From the data underneath, reproduce exactly the stretch that begins at the line with "- 2. For debugging" and ends after the line with "- 4. Cross-reference: Link".

* **Structured diff data**
——————————

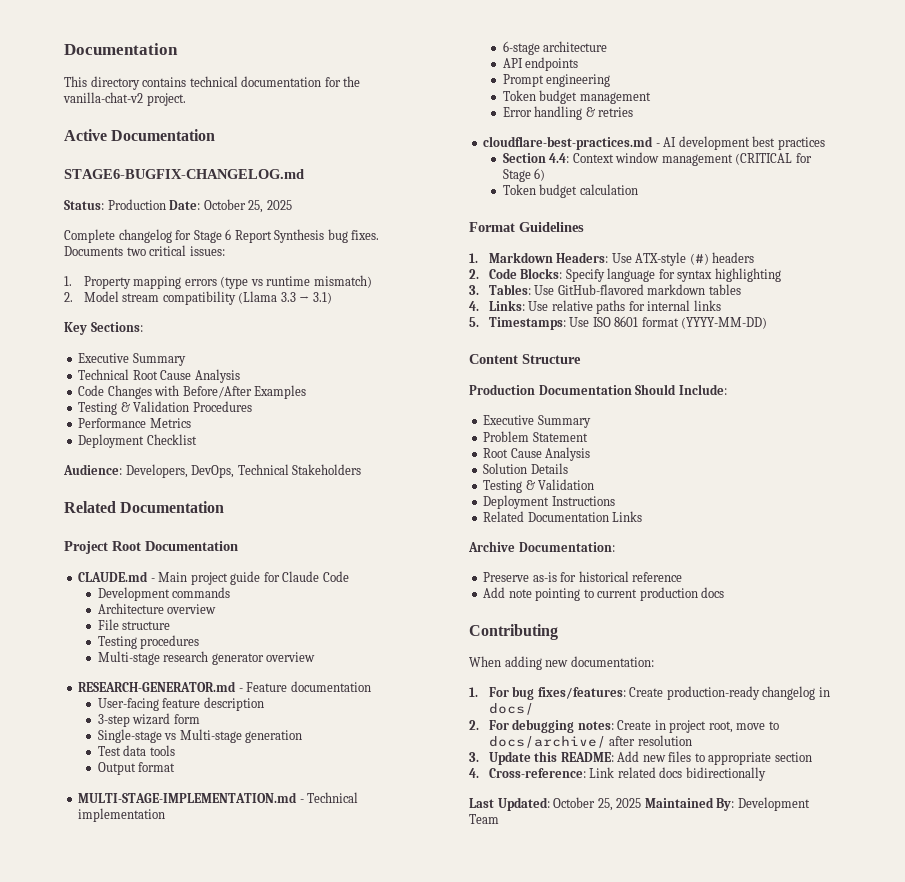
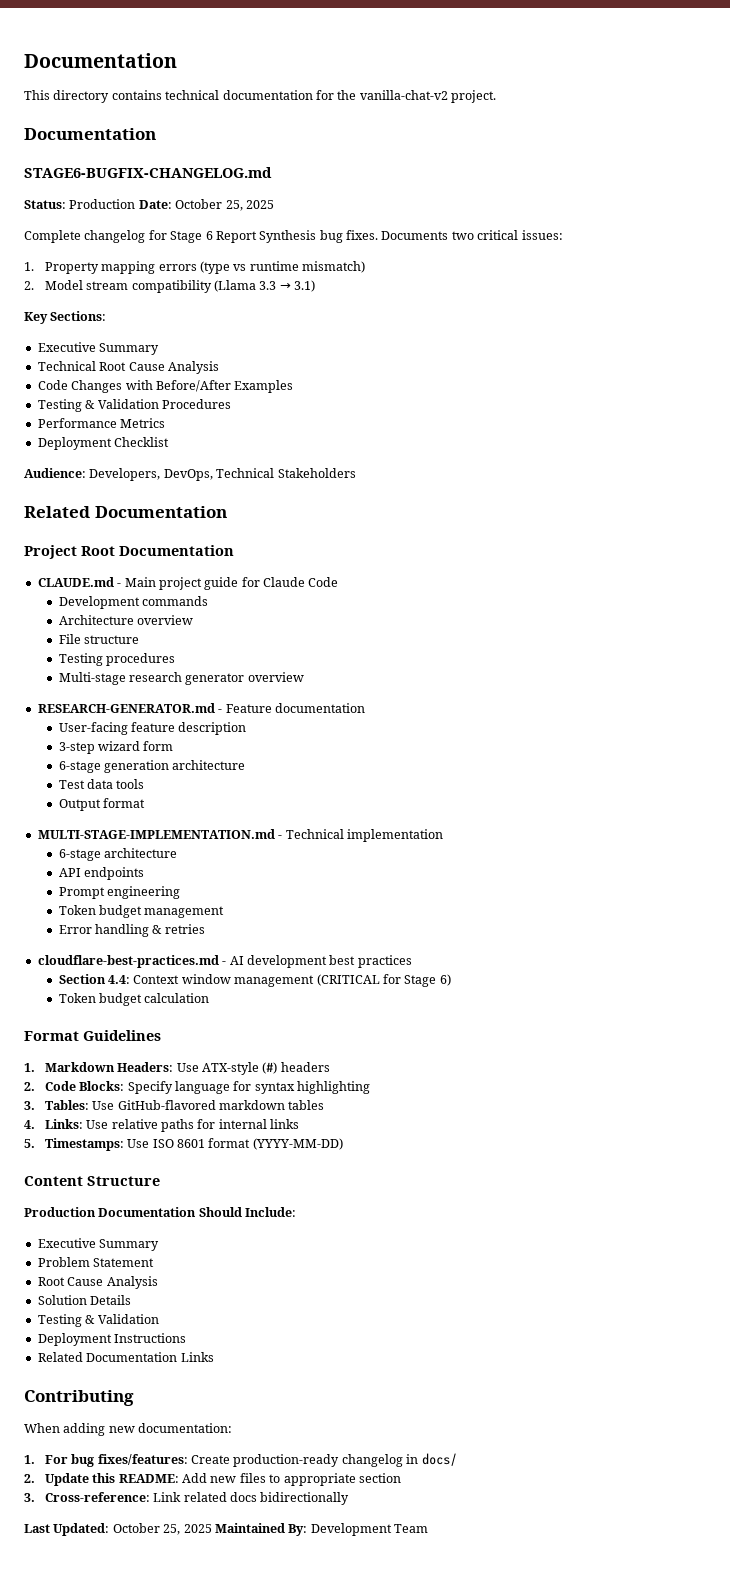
  This directory contains technical documentation for the vanilla-chat-v2 project.
- Active Documentation
+ Documentation
- Single-stage vs Multi-stage generation
+ 6-stage generation architecture
- Archive Documentation:
- Preserve as-is for historical reference
- Add note pointing to current production docs
- 2. For debugging notes: Create in project root, move to docs/archive/ after resolution
- 3. Update this README: Add new files to appropriate section
+ 2. Update this README: Add new files to appropriate section
- 4. Cross-reference: Link related docs bidirectionally
+ 3. Cross-reference: Link related docs bidirectionally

——————————

* **Written reply**
- 2. For debugging notes: Create in project root, move to docs/archive/ after resolution
- 3. Update this README: Add new files to appropriate section
+ 2. Update this README: Add new files to appropriate section
- 4. Cross-reference: Link related docs bidirectionally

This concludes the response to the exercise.